Stay vigilant and keep an eye out for gators when paddling down Rock Springs Run.
Moreover, while there are black bears in the area, they’re generally not typically aggressive and react only if you invade their space and/or provoke them. If you’re doing some primitive camping, it’s best to set up camp away from trails!
When to visit
The best time to visit King’s Landing is during Central Florida’s dry season, which typically occurs between the months of January and February.
Since there’s little to no rainfall, the waters are generally crystal clear this time of the year, and you can enjoy Rock Springs Run (especially the Emerald Cut) at its scenic best!
Other attractions near King’s Landing
King’s Landing lies along Rock Springs Run, so it’s near Kelly Park, Wekiwa Springs State Park, Wekiva River, and Wekiva Springs.
That said, you don’t have to limit yourself to these natural attractions.

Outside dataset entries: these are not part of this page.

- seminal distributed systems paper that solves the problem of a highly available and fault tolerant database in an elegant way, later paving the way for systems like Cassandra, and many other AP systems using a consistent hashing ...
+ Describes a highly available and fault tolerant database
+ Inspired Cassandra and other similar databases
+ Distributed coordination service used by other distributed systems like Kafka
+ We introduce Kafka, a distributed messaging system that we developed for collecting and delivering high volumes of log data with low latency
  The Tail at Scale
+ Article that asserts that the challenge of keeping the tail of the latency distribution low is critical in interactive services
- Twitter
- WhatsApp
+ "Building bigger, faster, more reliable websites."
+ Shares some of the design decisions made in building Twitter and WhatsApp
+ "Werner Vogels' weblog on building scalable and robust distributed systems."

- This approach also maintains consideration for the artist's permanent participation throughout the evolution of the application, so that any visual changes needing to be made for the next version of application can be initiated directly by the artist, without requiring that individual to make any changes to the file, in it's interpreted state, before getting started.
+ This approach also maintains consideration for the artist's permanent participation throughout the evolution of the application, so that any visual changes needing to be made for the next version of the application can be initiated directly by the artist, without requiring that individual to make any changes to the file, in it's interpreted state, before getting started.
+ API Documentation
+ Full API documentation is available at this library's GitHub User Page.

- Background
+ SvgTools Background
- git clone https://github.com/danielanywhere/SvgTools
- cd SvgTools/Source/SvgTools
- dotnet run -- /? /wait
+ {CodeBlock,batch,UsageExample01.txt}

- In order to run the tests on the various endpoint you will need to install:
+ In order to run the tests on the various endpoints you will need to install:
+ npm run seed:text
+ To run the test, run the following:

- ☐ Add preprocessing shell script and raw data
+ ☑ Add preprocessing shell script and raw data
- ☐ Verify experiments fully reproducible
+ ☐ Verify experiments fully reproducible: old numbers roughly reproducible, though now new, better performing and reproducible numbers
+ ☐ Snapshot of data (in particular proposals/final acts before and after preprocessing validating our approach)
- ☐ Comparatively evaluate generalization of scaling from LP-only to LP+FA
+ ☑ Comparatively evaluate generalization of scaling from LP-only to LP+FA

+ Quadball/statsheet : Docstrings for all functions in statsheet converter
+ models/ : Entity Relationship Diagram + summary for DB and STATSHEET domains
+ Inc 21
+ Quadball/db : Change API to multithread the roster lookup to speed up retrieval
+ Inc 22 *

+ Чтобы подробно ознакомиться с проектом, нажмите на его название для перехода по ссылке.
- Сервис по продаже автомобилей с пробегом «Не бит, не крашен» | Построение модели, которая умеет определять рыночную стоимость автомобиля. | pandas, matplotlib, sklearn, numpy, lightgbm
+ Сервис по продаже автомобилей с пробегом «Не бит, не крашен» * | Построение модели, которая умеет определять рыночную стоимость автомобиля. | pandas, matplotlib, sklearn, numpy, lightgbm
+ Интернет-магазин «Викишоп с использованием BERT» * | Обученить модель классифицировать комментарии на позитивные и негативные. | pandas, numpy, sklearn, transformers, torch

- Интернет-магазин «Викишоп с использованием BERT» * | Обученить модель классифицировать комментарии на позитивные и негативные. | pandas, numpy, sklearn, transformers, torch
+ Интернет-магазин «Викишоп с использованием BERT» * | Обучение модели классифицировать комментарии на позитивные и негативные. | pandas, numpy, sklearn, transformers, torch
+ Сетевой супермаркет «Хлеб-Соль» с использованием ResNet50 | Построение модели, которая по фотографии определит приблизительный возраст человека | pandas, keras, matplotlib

Other tourist spots in Central Florida include the Kissimee Lakefront Park, the Lake Apopka Wildlife Trail, and Disney and Universal Studios in Orlando (if you’re stopping by Orlando, make sure to check out this list)!
If you are looking for inspiration before your trip read these Travel Quotes!
Frequently asked questions
Yes, there are alligators in King’s Landing as well as in other parts of Rock Springs Run. While there hasn’t been any recorded attacks within King’s Landing, it’s best to stay vigilant and keep a safe distance from an alligator if you see one.
Yes, you can definitely swim at King’s Landing. There are a number of swimming areas within King’s Landing and its neighboring Kelly Park. That said, there are no lifeguards on-site, so swim at your own risk.
King’s Landing is primarily a paddling destination. That said, you can also do some swimming, hiking, birdwatching, primitive camping, and fishing here.
The water at Rock Springs generally fluctuates between 68 to 72 degrees Fahrenheit, regardless of the season!